Upon examining these antimicrobial materials, one becomes aware of their limitations and their narrow applicability in interior design. As such, it becomes essential to formulate strategies which utilize their strengths in the most efficient manner possible. Copper in particular has been highlighted as an effective microbial agent with limited applicability in interior design. Notwithstanding, throughout centuries, our antecedents have utilized brass doorknobs as a way of effectively removing a common agent of disease transmission. This wise application of a material with limited usability must then become a teachable moment for designers looking for a seamless combination of the aesthetic, the functional and the hygienic. It is not necessary to fill an interior space to the brim with antimicrobial materials, but instead to place them in “touch intensive” or strategic areas in order to reduce the potential danger.

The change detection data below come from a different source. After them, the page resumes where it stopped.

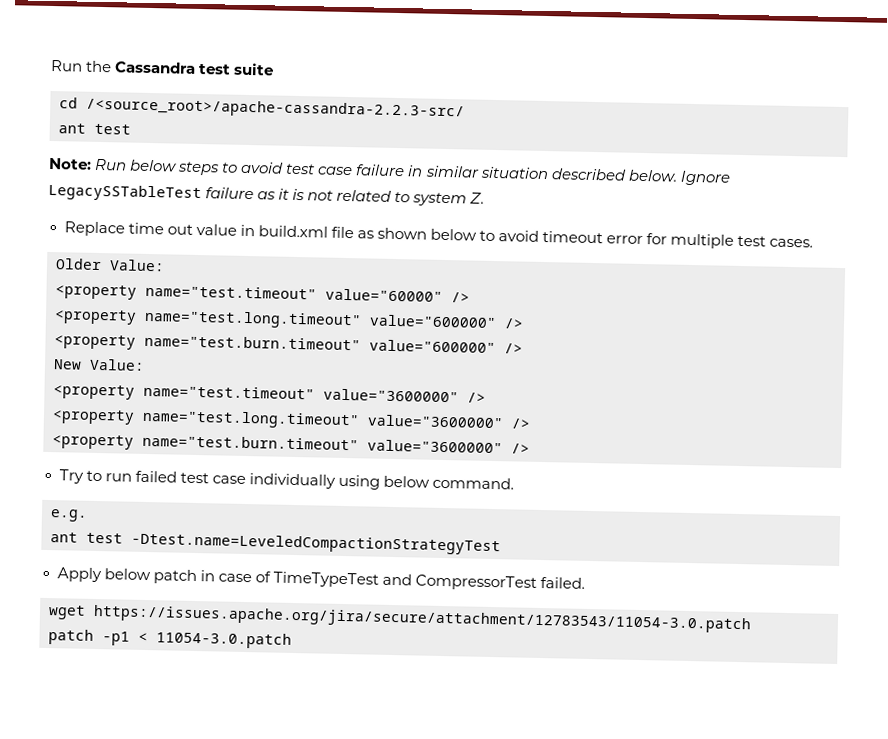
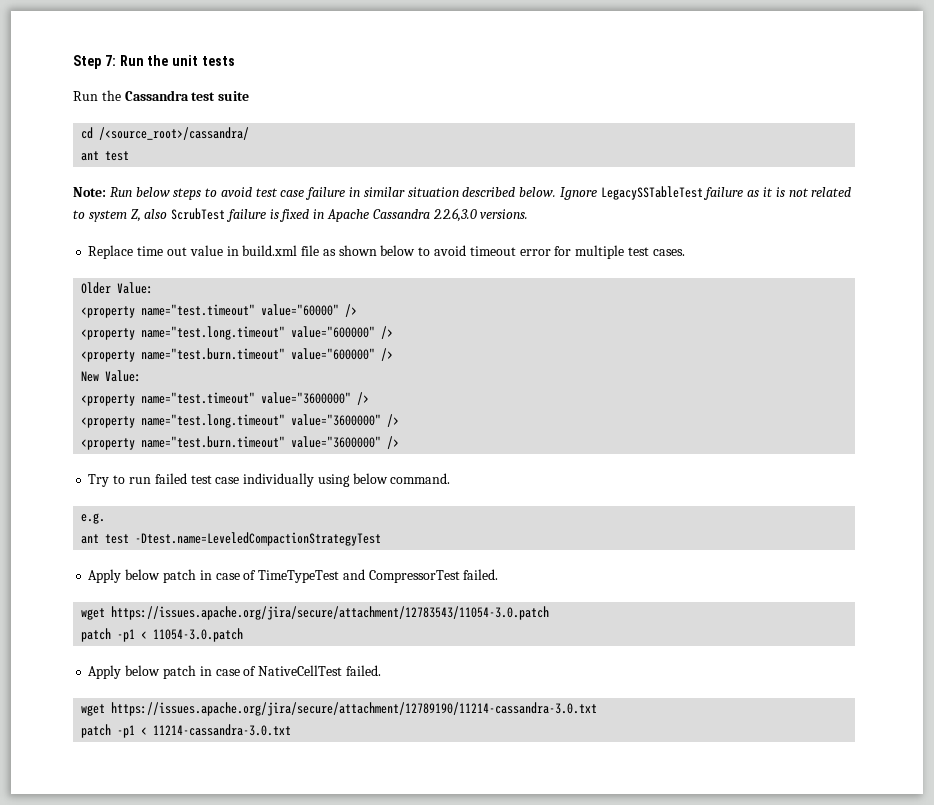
+ Step 7: Run the unit tests
- cd /<source_root>/apache-cassandra-2.2.3-src/
+ cd /<source_root>/cassandra/
- Ignore LegacySSTableTest failure as it is not related to system Z.
+ Ignore LegacySSTableTest failure as it is not related to system Z, also ScrubTest failure is fixed in Apache Cassandra 2.2.6,3.0 versions.
+ Apply below patch in case of NativeCellTest failed.
+ wget https://issues.apache.org/jira/secure/attachment/12789190/11214-cassandra-3.0.txt
+ patch -p1 < 11214-cassandra-3.0.txt

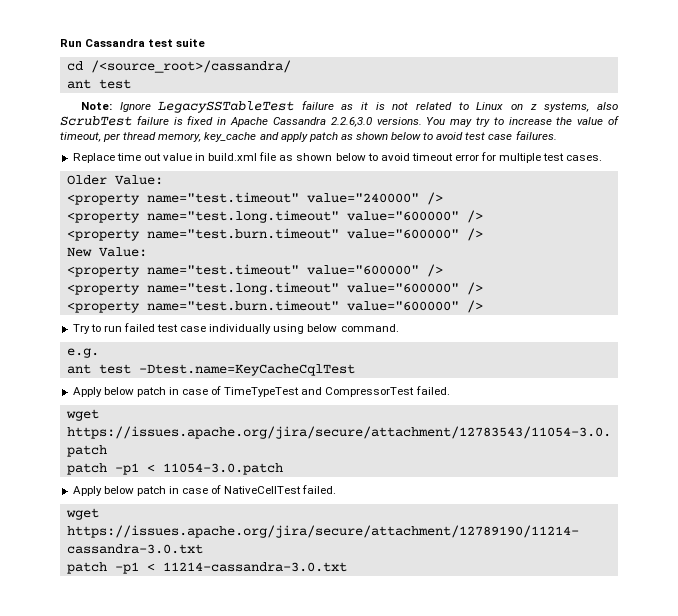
- Step 7: Run the unit tests
- Run the Cassandra test suite
+ Run Cassandra test suite
- Note: Run below steps to avoid test case failure in similar situation described below. Ignore LegacySSTableTest failure as it is not related to system Z, also ScrubTest failure is fixed in Apache Cassandra 2.2.6,3.0 versions.
+ Note: Ignore LegacySSTableTest failure as it is not related to Linux on z systems, also ScrubTest failure is fixed in Apache Cassandra 2.2.6,3.0 versions. You may try to increase the value of timeout, per thread memory, key_cache and apply patch as shown below to avoid test case failures.
- <property name="test.timeout" value="60000" />
+ <property name="test.timeout" value="240000" />
- <property name="test.timeout" value="3600000" />
- <property name="test.long.timeout" value="3600000" />
- <property name="test.burn.timeout" value="3600000" />
+ <property name="test.timeout" value="600000" />
+ <property name="test.long.timeout" value="600000" />
+ <property name="test.burn.timeout" value="600000" />
- ant test -Dtest.name=LeveledCompactionStrategyTest
+ ant test -Dtest.name=KeyCacheCqlTest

…Notwithstanding, throughout centuries, our antecedents have utilized brass doorknobs as a way of effectively removing a common agent of disease transmissions
In the absence of antimicrobial materials, it is also possible to simply eliminate or reduce these “problematic” areas. If a house has door handles or light switches that are used constantly by different users, this danger zone can be eliminated by adding home automation. If it isn’t possible to include a surface with hydrophobic or photocatalytic properties, instead one can opt for a more vertical design in order to reduce the amount of surfaces where microorganisms can rest. It ultimately becomes an interplay between the design and the available viable strategies.
A greater consciousness in public hygiene will ultimately be transmitted into the private sphere as well. The peace of mind one would obtain within their homes could potentially be gone with the change in psychology brought by a pandemic. While most people have opted for basic strategies in order to maintain their home disease free, such as taking off their shoes in the entrance or spraying Lysol on their shopping bags, they tend to forget the true disease carriers in their homes. It is only a matter of time before the average home takes fully into consideration the usage of antimicrobial materials and strategies.